Ensuring the advertising message is seen by the largest possible portion of the target audience. The aim is to cover a wide audience base without significant overlap or redundancy.

  • Optimizing Frequency:

Balancing how often the target audience sees the advertisement to reinforce the message without causing ad fatigue. The goal is to achieve effective frequency, where the message is repeated enough times to be remembered but not so much that it becomes annoying.

  • Ensuring Timing Relevance:

Aligning the advertisement’s airing or publication with times when the target audience is most likely to be attentive and receptive. This includes considering factors like seasonality, product launch dates, and consumer buying cycles.

  • Cost Efficiency:

Making the most out of the advertising budget by selecting time slots and frequencies that offer the best value in terms of cost per thousand impressions (CPM) or cost per click (CPC), depending on the objectives.

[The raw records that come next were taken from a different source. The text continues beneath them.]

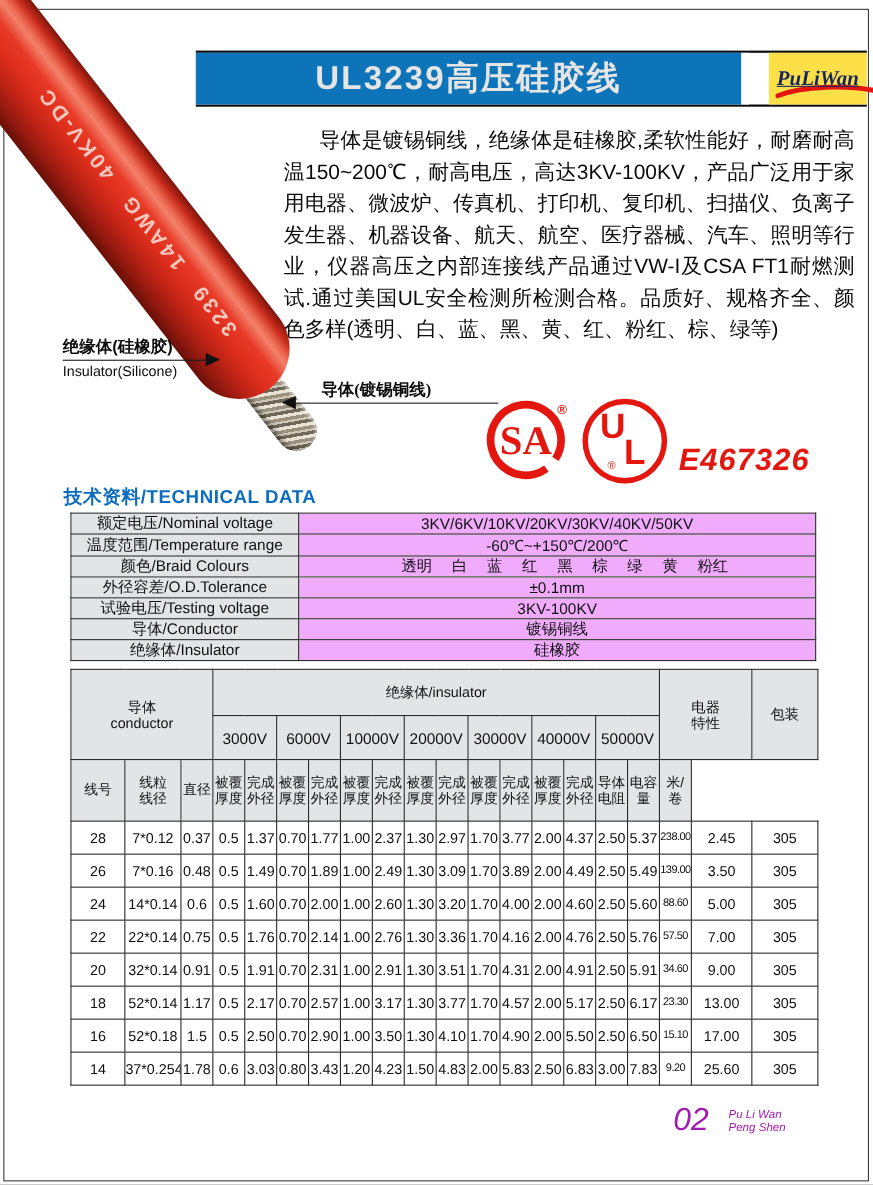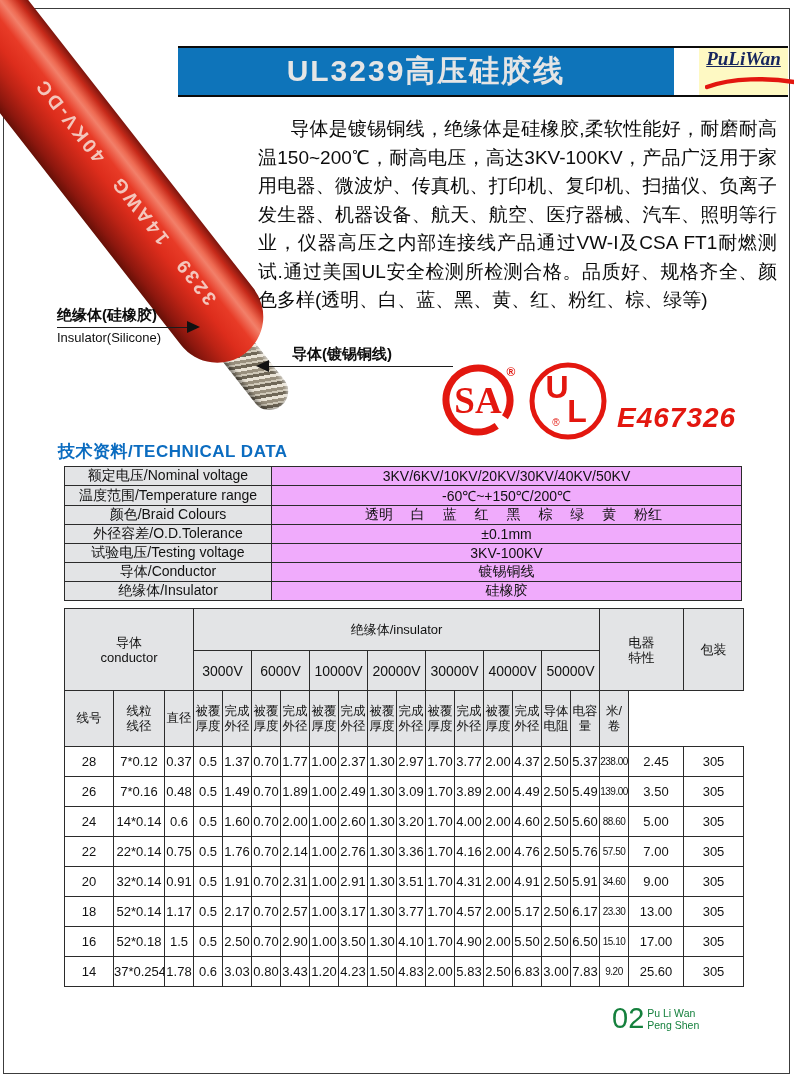"PuLiWan" .brand-box { align-items: none -> center; background: #fef9c3 -> #fde047 }
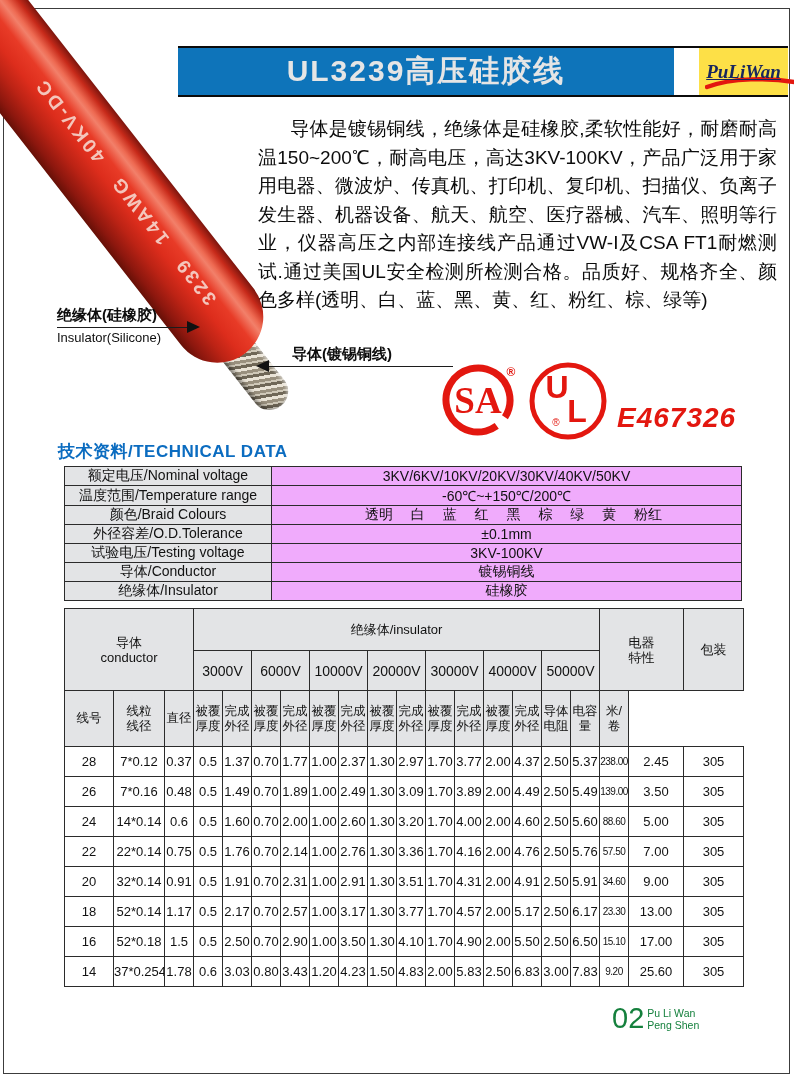"导体(镀锡铜线)" .callout.conductor .zh, .callout.conductor .en { font-family: none -> Liberation Serif, serif }
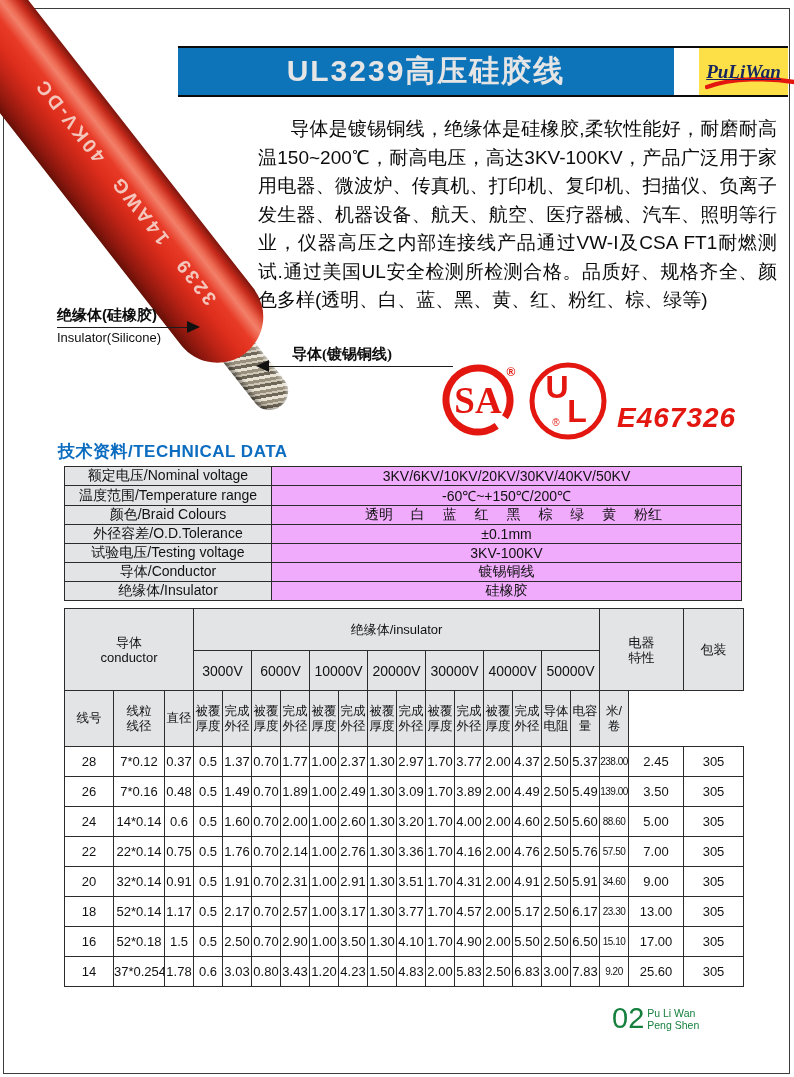"02" .footer { color: #15803d -> #a21caf; font-style: none -> italic; gap: none -> 15px }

  • Achieving Campaign Objectives:

Tailoring the schedule to meet specific campaign goals, whether it’s building brand awareness, generating leads, or driving immediate sales. Different objectives might require different scheduling strategies.

  • Integrated Marketing Communications:

Coordinating with other marketing activities and campaigns for consistency and to amplify the overall marketing strategy. This ensures that all forms of communication and messages are carefully linked together across all channels.

Media Scheduling Types/Strategies:

  • Continuous (or Straight) Scheduling:

Advertisements are run steadily over the entire campaign period. This approach is suitable for products with steady demand throughout the year, such as consumer staples.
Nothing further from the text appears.